Adjusting for confounding by neighborhood using complex survey data

Recently, we examined methods of adjusting for confounding by neighborhood of an individual exposure effect on a binary outcome, using complex survey data; the methods were found to fail when the neighborhood sample sizes are small and the selection bias is strongly informative. More recently, other authors have adapted an older method from the genetics literature for application to complex survey data; their adaptation achieves a consistent estimator under a broad range of circumstances. The method is based on weighted pseudolikelihoods, in which the contribution from each neighborhood involves all pairs of cases and controls in the neighborhood.
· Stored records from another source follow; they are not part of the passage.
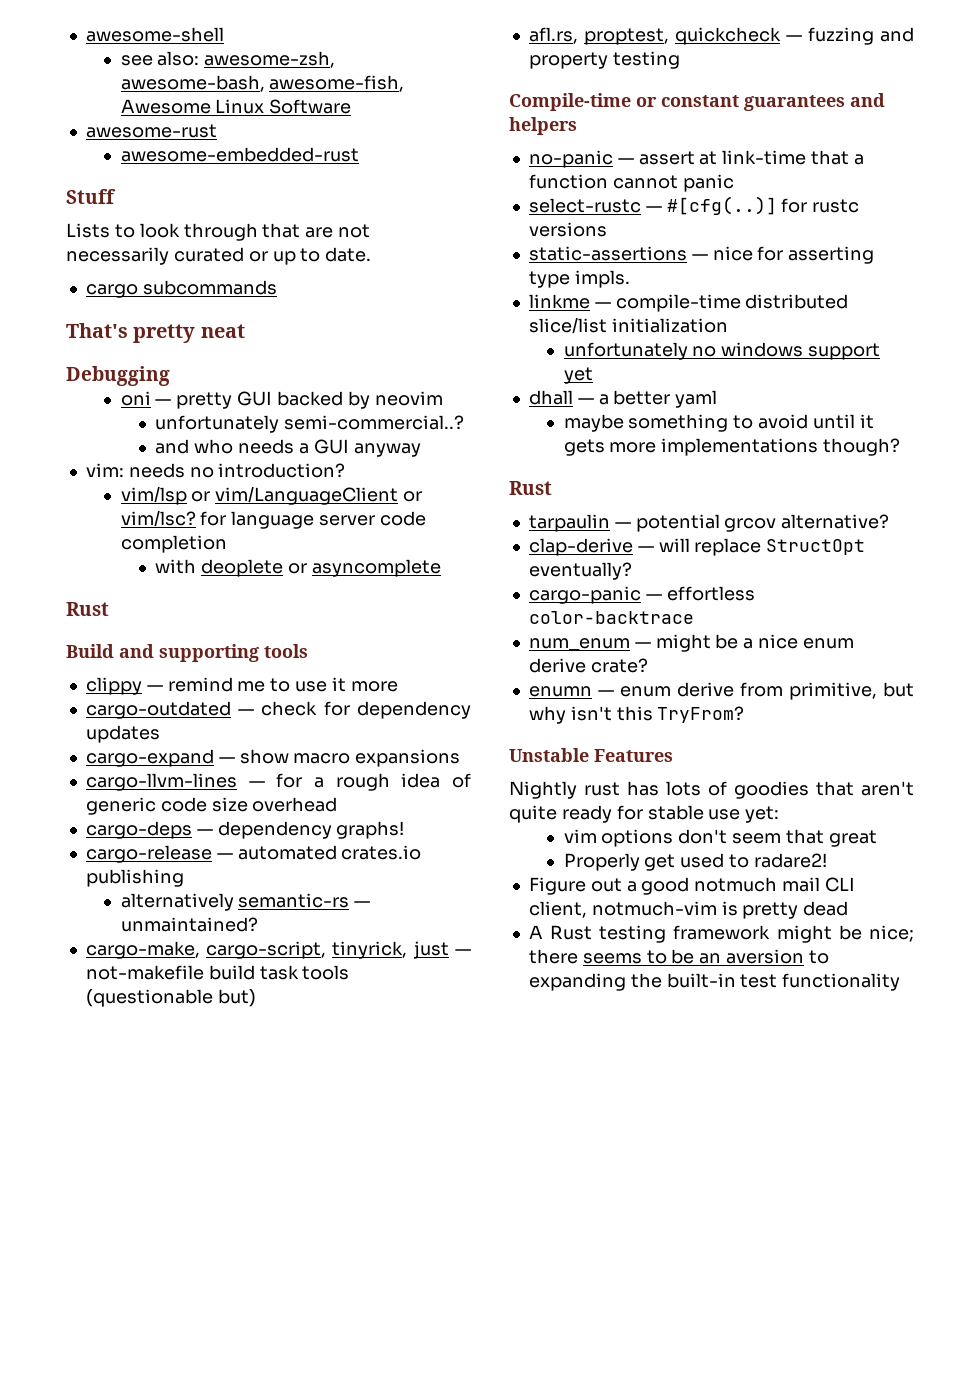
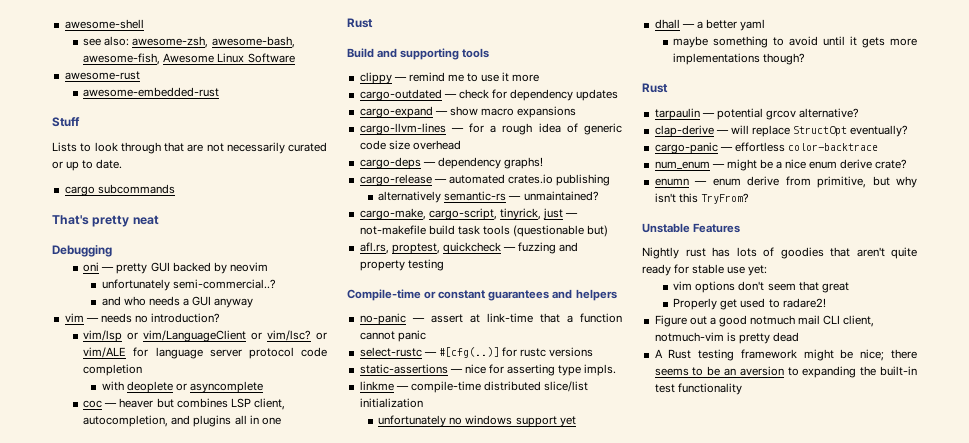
[85,463,124,477] vim: -> [64,313,99,322] vim —
(196, 518) none -> [316,332,327,340] [83,347,127,358] or vim/ALE
(376, 520) none -> [248,347,294,359] protocol
(441, 568) none -> [83,398,285,410] [83,415,281,427] // coc — heaver but combines LSP client, autocompletion, and plugins all in one

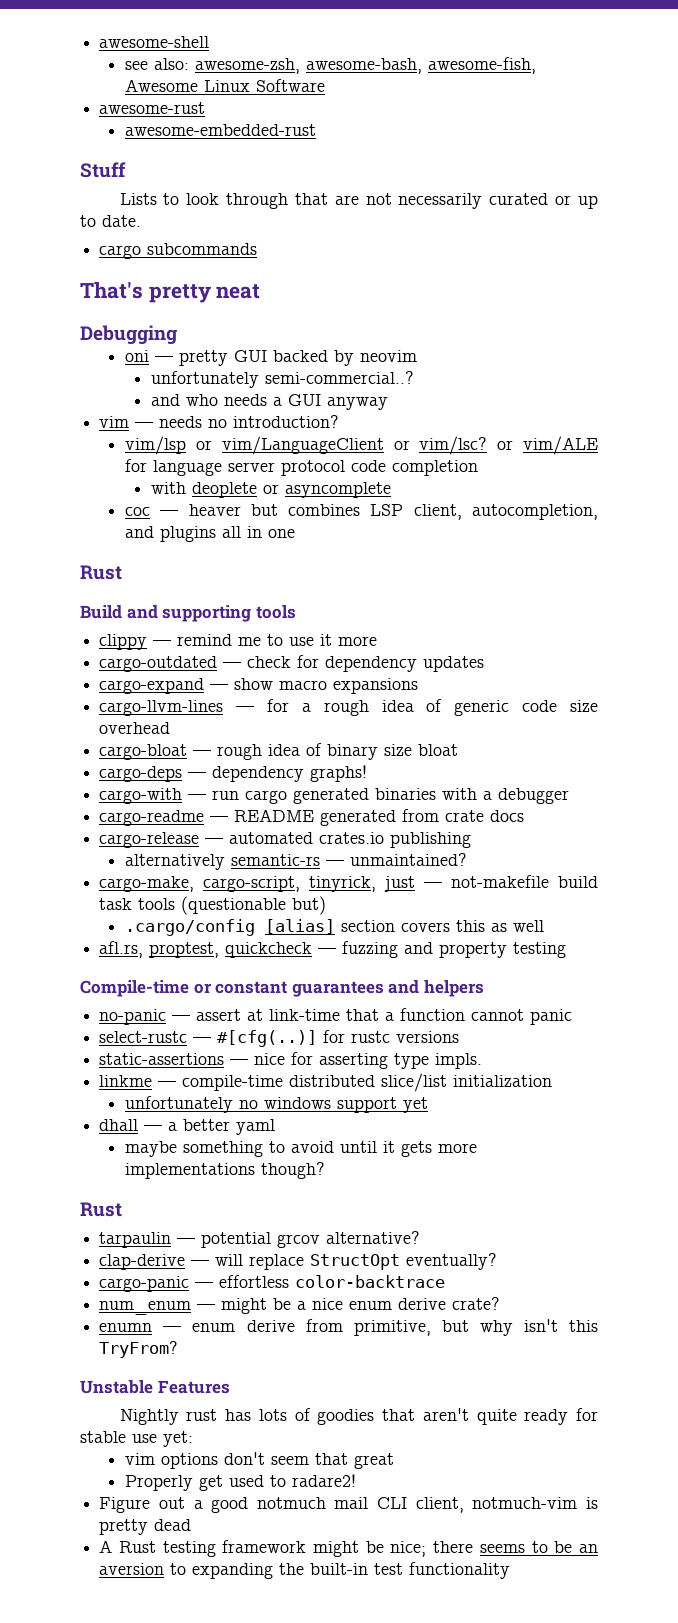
[359,157,543,169] cargo-deps — dependency graphs! -> [99,743,459,760] [99,765,368,782] [99,788,570,804] [99,809,525,826] cargo-bloat — rough idea of binary size bloat // cargo-deps — dependency graphs! // cargo-with — run cargo generated binaries with a debugger // cargo-readme — README generated from crate docs
(609, 231) none -> [124,919,544,936] // .cargo/config [alias] section covers this as well

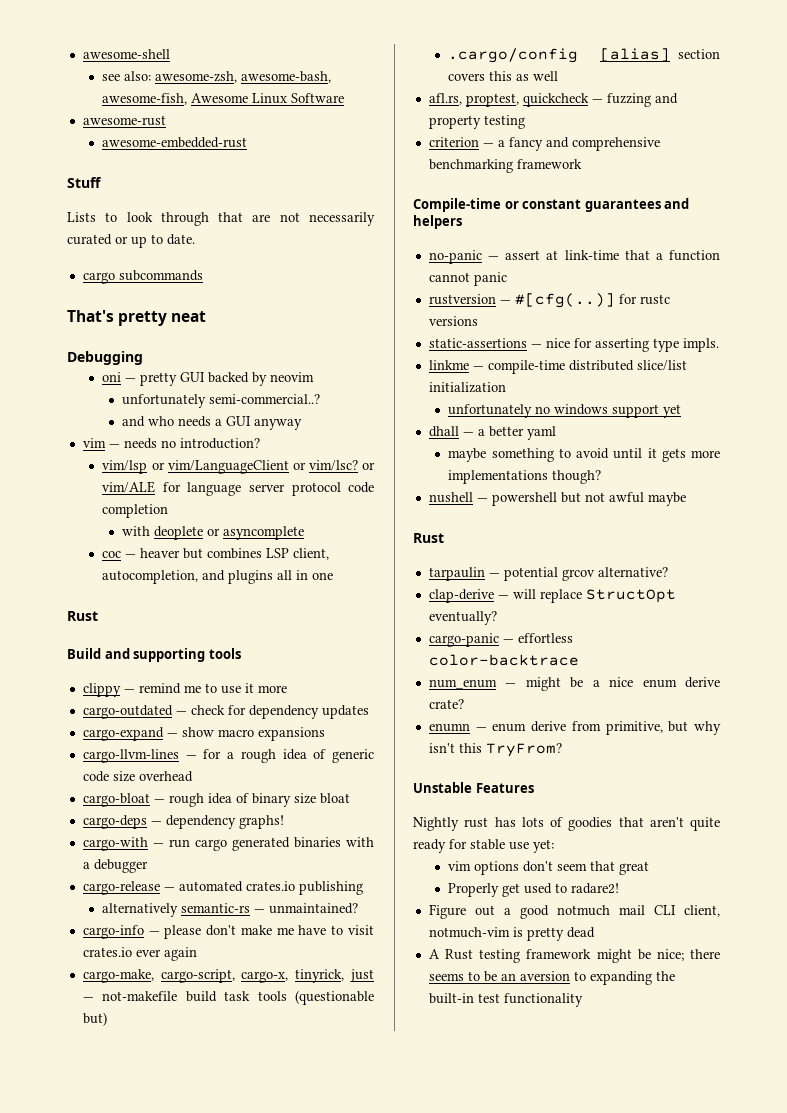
[99,809,525,826] // cargo-readme — README generated from crate docs -> (148, 866) none
(467, 859) none -> [82,925,374,939] [82,947,197,961] // cargo-info — please don't make me have to visit crates.io ever again
(301, 884) none -> [241,971,289,983] cargo-x,
(567, 950) none -> [428,137,660,151] [428,159,582,173] // criterion — a fancy and comprehensive benchmarking framework
[99,1031,188,1043] select-rustc -> [428,294,496,305] rustversion
(325, 1170) none -> [428,492,686,506] // nushell — powershell but not awful maybe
The pairs are treated as if they were independent, a pairwise pseudo-conditional likelihood is thus derived, and then the corresponding score equation is weighted with inverse-probabilities of sampling each case-control pair. We have greatly simplified the implementation by translating the pairwise pseudo-conditional likelihood into an equivalent ordinary weighted log-likelihood formulation. We show how to program the method using standard software for ordinary logistic regression with complex survey data (e.g. SAS PROC SURVEYLOGISTIC). We also show that the methodology applies to a broader set of sampling scenarios than the ones considered by the previous authors. We demonstrate the validity of our simplified implementation by applying it to a simulation for which previous methods failed; the new method performs beautifully. We also apply the new method to an analysis of 2009 National Health Interview Survey (NHIS) public-use data, to estimate the effect of education on health insurance coverage, adjusting for confounding by neighborhood.